BSD 3-Clause "New" or "Revised" License
518 stars 64 forks source link

Cannot use `<limits>` and `<cuda/std/limits>` in the same source file #107

Open shwina opened 2 years ago

shwina commented 2 years ago

Invoking jitify with the following source file:

#include <limits>
#include <cuda/std/limits>

as follows:

jitify2_preprocess -std=c++11 -D__CUDACC_RTC__ test.hpp

results in:

Error processing source file test.hpp
Compilation failed: NVRTC_ERROR_COMPILATION
Compiler options: "-std=c++11 -D__CUDACC_RTC__ -include=jitify_preinclude.h -default-device"
detail/libcxx/include/limits(211): error: identifier "__CHAR_BIT__" is undefined

detail/libcxx/include/limits(312): error: identifier "__FLT_MANT_DIG__" is undefined

detail/libcxx/include/limits(313): error: identifier "__FLT_DIG__" is undefined

detail/libcxx/include/limits(321): error: identifier "__FLT_RADIX__" is undefined

detail/libcxx/include/limits(325): error: identifier "__FLT_MIN_EXP__" is undefined

<many more similar errors>

As a workaround I can do:

include <limits>
#include <cuda/std/climits>
#include <cuda/std/limits>
maddyscientist commented 2 years ago

@benbarsdell this is the same issue I reported a while ago. Did you have a chance to think about how to fix this?

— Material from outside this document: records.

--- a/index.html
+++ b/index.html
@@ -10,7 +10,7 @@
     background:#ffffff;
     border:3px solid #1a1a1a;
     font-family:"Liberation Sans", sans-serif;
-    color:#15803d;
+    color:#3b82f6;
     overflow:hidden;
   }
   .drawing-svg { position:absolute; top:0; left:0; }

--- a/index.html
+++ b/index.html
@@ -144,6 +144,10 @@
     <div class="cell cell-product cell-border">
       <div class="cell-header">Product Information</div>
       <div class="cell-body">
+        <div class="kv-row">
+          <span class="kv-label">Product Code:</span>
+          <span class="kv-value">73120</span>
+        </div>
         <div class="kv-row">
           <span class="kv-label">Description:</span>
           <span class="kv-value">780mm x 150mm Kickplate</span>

benbarsdell commented 2 years ago

I'll see if I can take another look at this later this week.

bdice commented 2 years ago

@benbarsdell Hi, any updates on this? I'm reviewing https://github.com/rapidsai/cudf/pull/11287 and would like to understand the issue / what solutions might be possible.

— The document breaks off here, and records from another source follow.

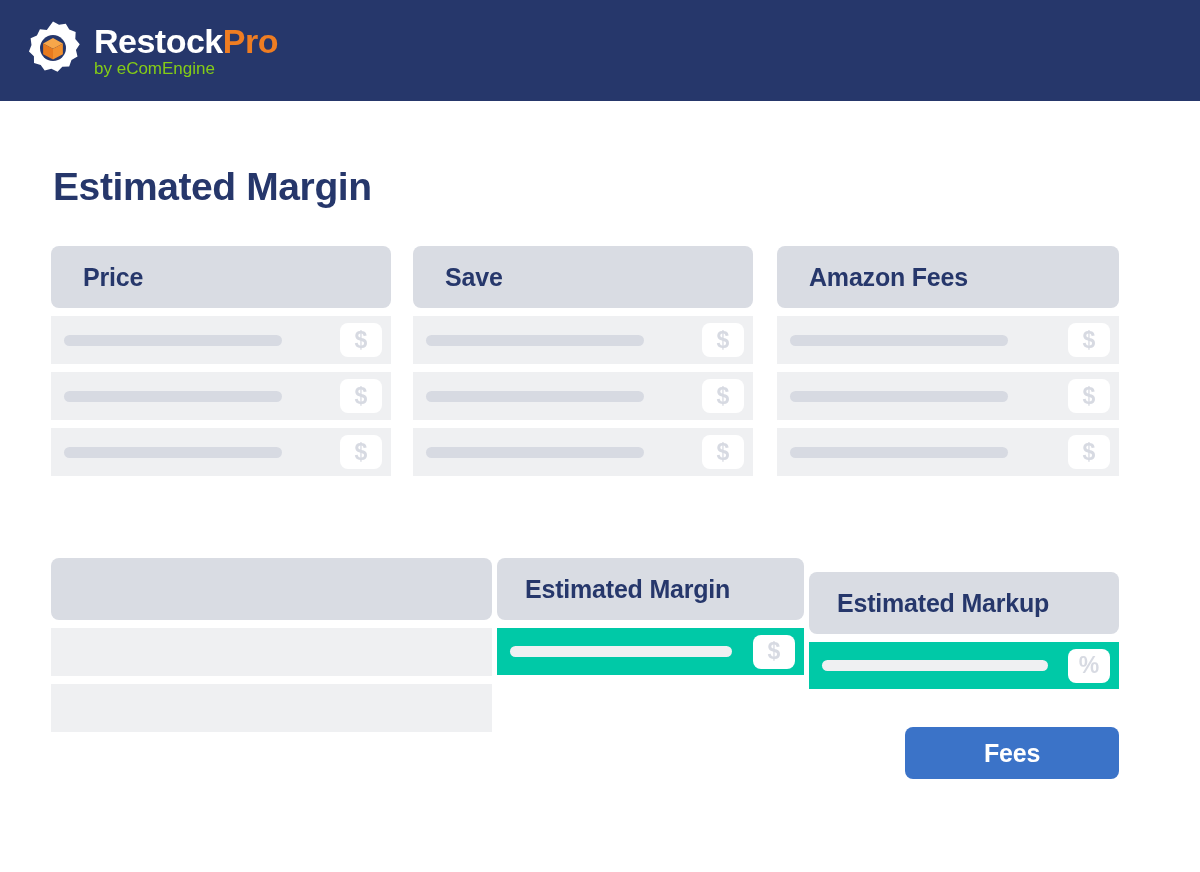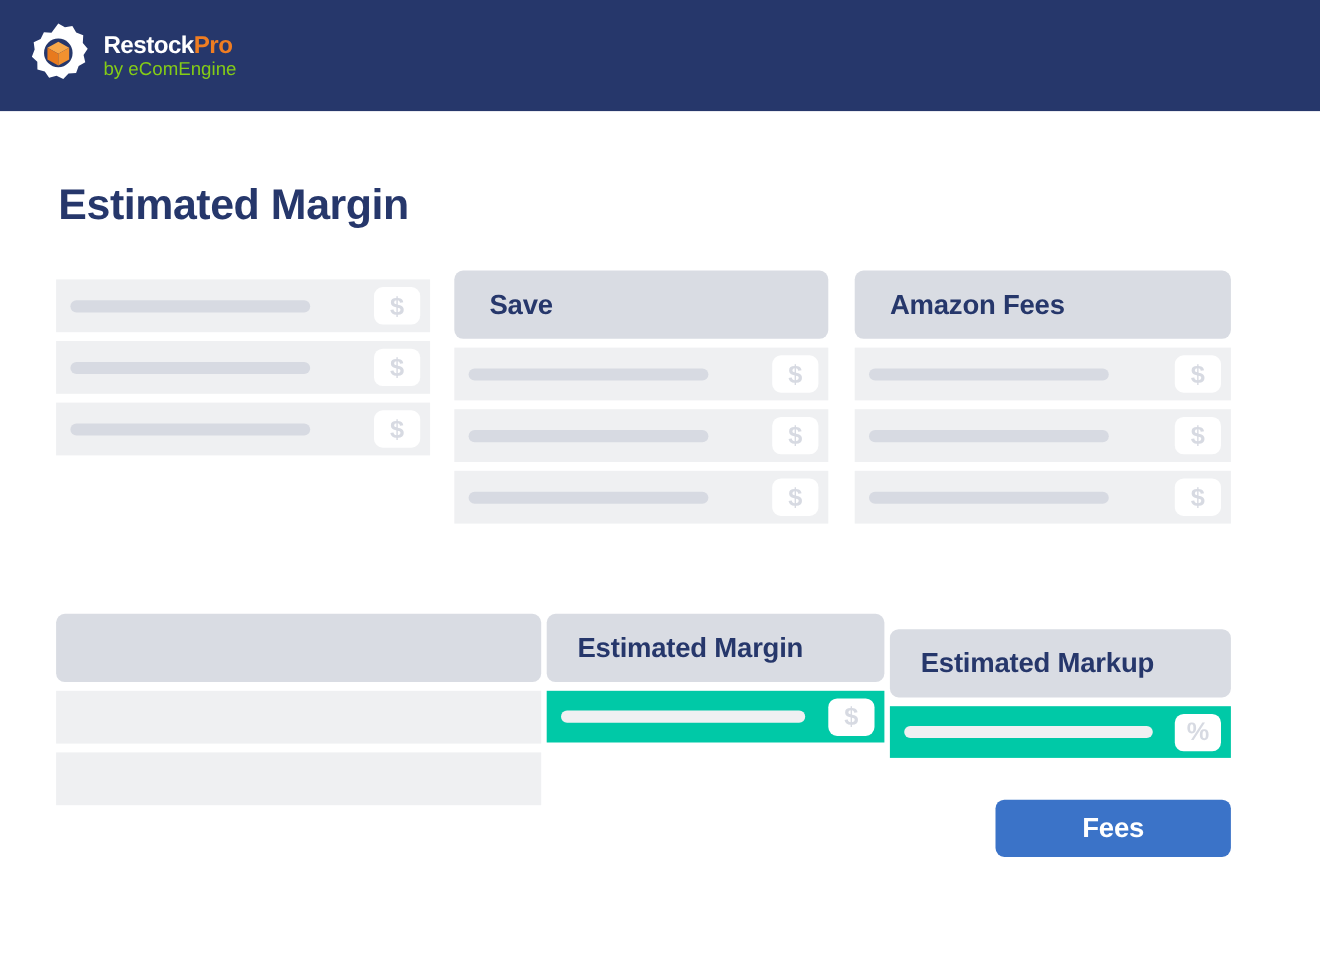--- a/index.html
+++ b/index.html
@@ -42,7 +42,7 @@
     justify-content: center;
   }
   .brand-name {
-    font-size: 22px;
+    font-size: 34px;
     font-weight: bold;
     letter-spacing: -0.5px;
     line-height: 1;

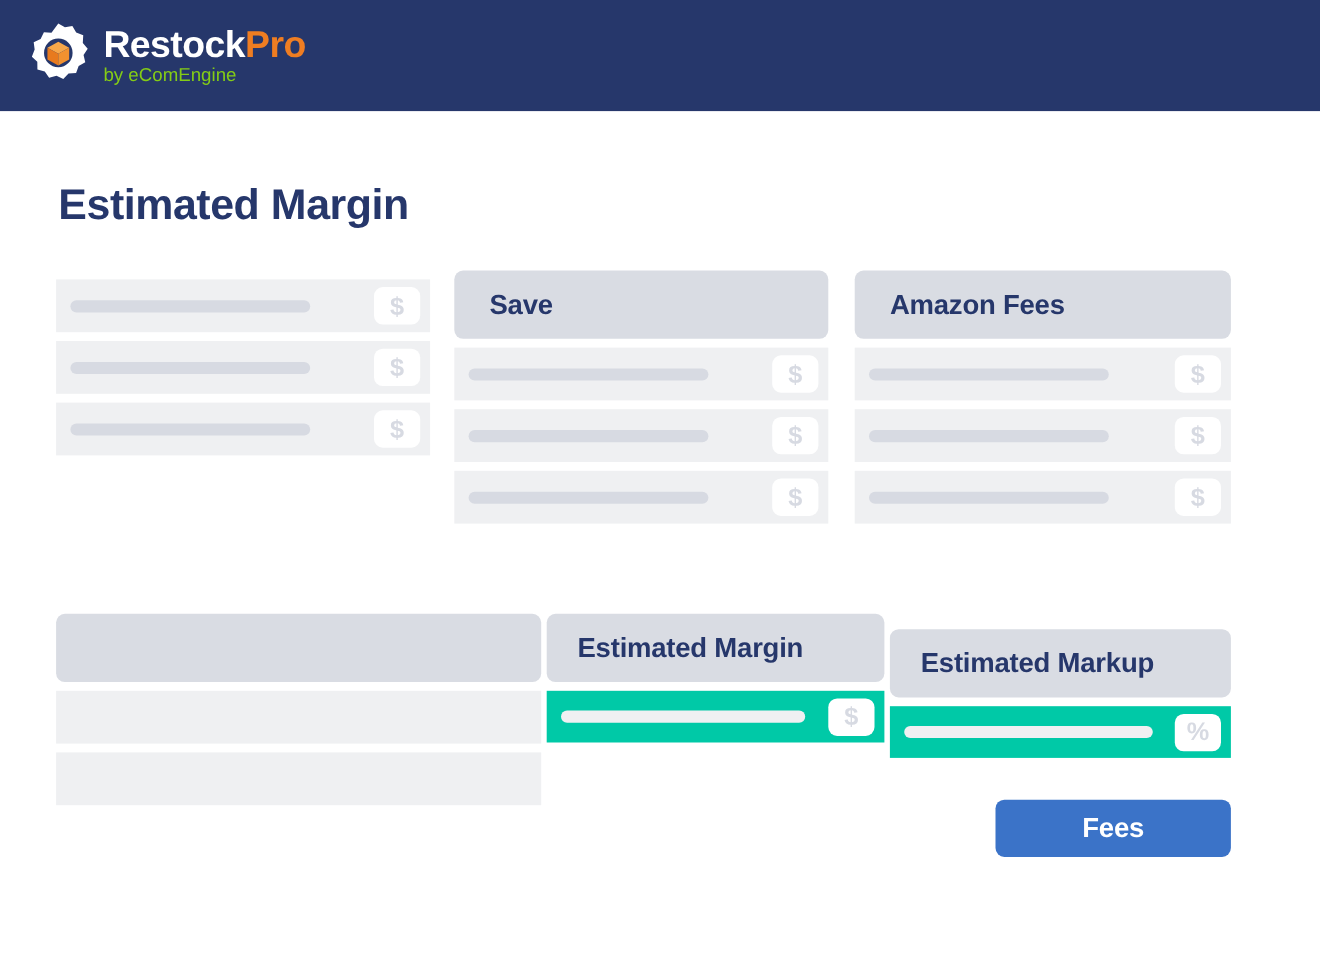--- a/index.html
+++ b/index.html
@@ -189,6 +189,9 @@
 <h1 class="page-title">Estimated Margin</h1>
 
 <div class="upper-col" id="col-price">
+  <div class="col-header">
+    <span class="col-header-label">Price</span>
+  </div>
   <div class="rows">
     <div class="field-row">
       <span class="ph-bar"></span>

benbarsdell commented 2 years ago

I believe the root cause of this is the #include <climits> header being loaded from jitify's builtins and cached, and then, when #include "climits" is encountered within libcu++, jitify uses the cached version instead of the new one.

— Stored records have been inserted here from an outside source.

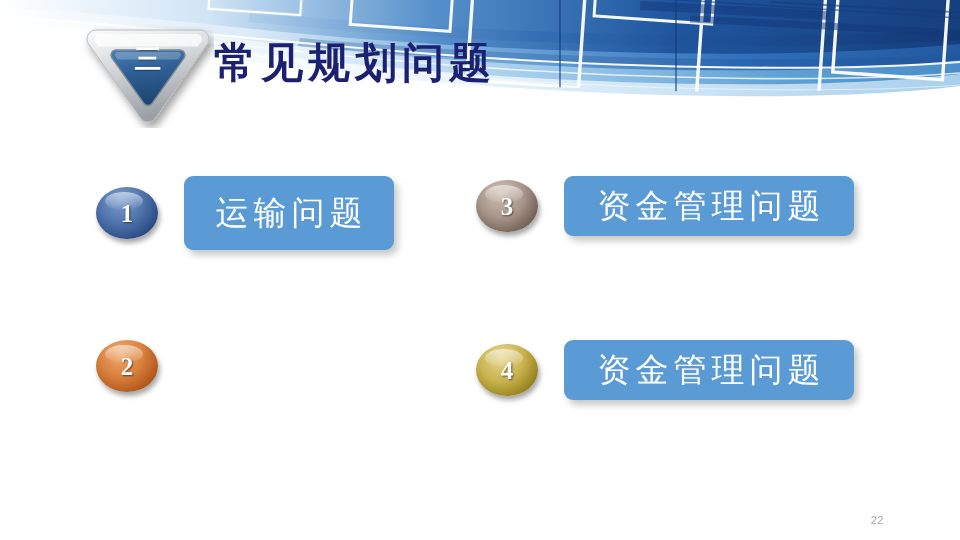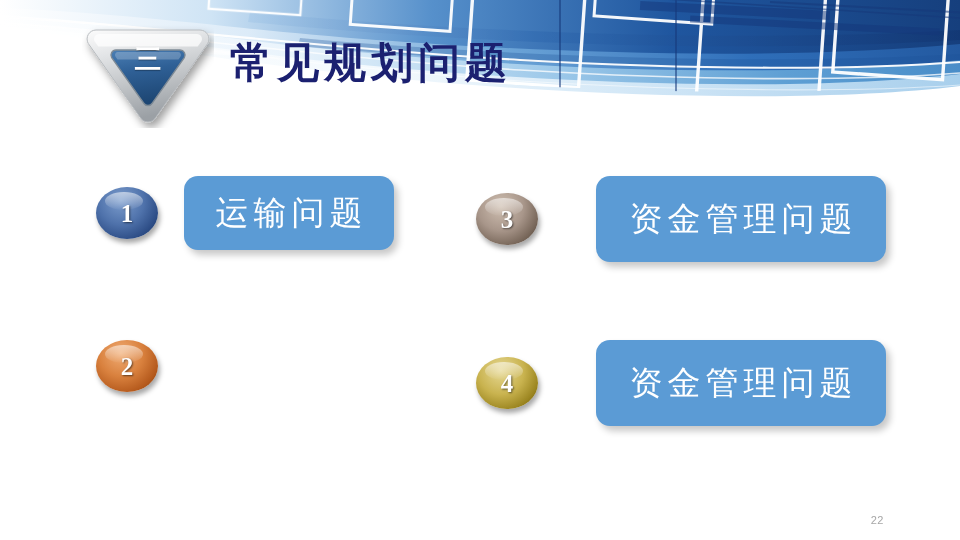--- a/index.html
+++ b/index.html
@@ -61,7 +61,7 @@
   
   #slide-title {
     position: absolute;
-    left: 230px;
+    left: 214px;
     top: 40px;
     font-family: "Liberation Serif", "DejaVu Serif", serif;
     font-size: 42px;

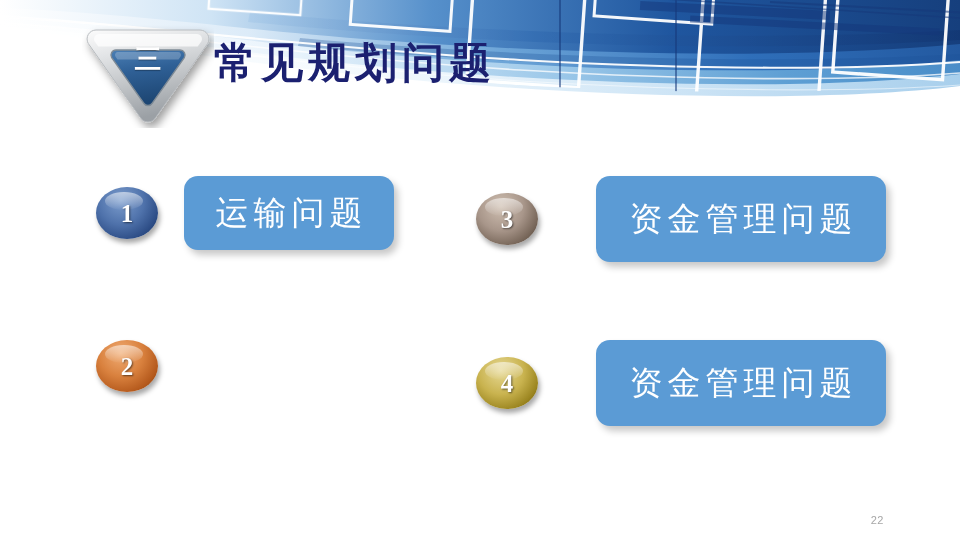--- a/index.html
+++ b/index.html
@@ -126,7 +126,7 @@
   .pill {
     flex: 0 0 auto;
     background: #5b9bd5;
-    border-radius: 14px;
+    border-radius: 9px;
     display: flex;
     align-items: center;
     justify-content: center;

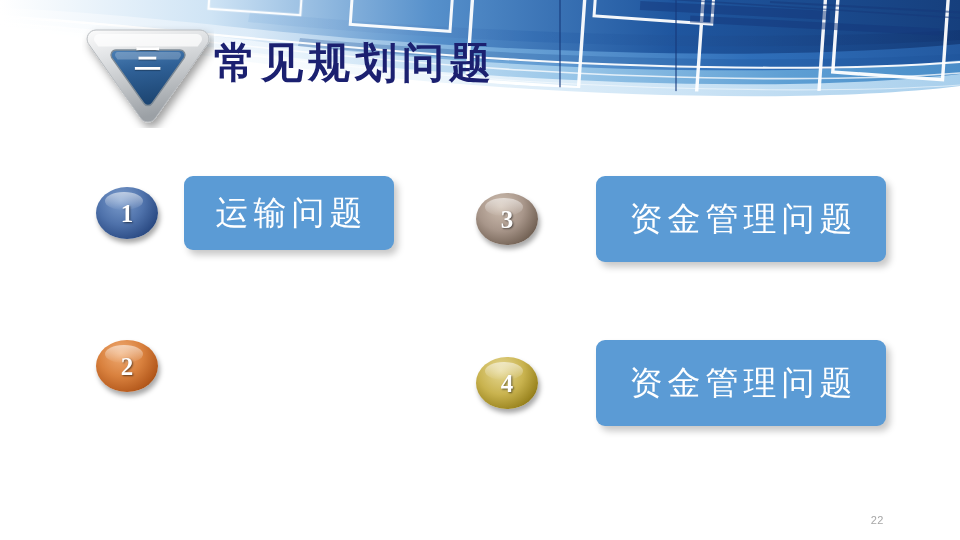--- a/index.html
+++ b/index.html
@@ -145,7 +145,7 @@
   .gap-sm { width: 26px; flex: 0 0 auto; }
 
   .pill-w2 { width: 210px; height: 74px; }
-  .pill-w3 { width: 290px; height: 86px; margin-left: 32px; }
+  .pill-w3 { width: 290px; height: 60px; }
 
   
   #page-number {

The solution will be to distinguish between #include <foo> and #include "foo" in the header cache. However, it is further complicated by the fact that NVRTC does not support such a distinction. I think the only way around that will be to automatically patch #include "foo" to #include </path/to/foo> (if and only if /path/to/foo exists).

Unfortunately this is easier said than done, which is why I haven't got to it yet.

In terms of workarounds, removing #include <limits> and just using the libcu++ version should work, if that's doable in your code. There may be other workarounds too.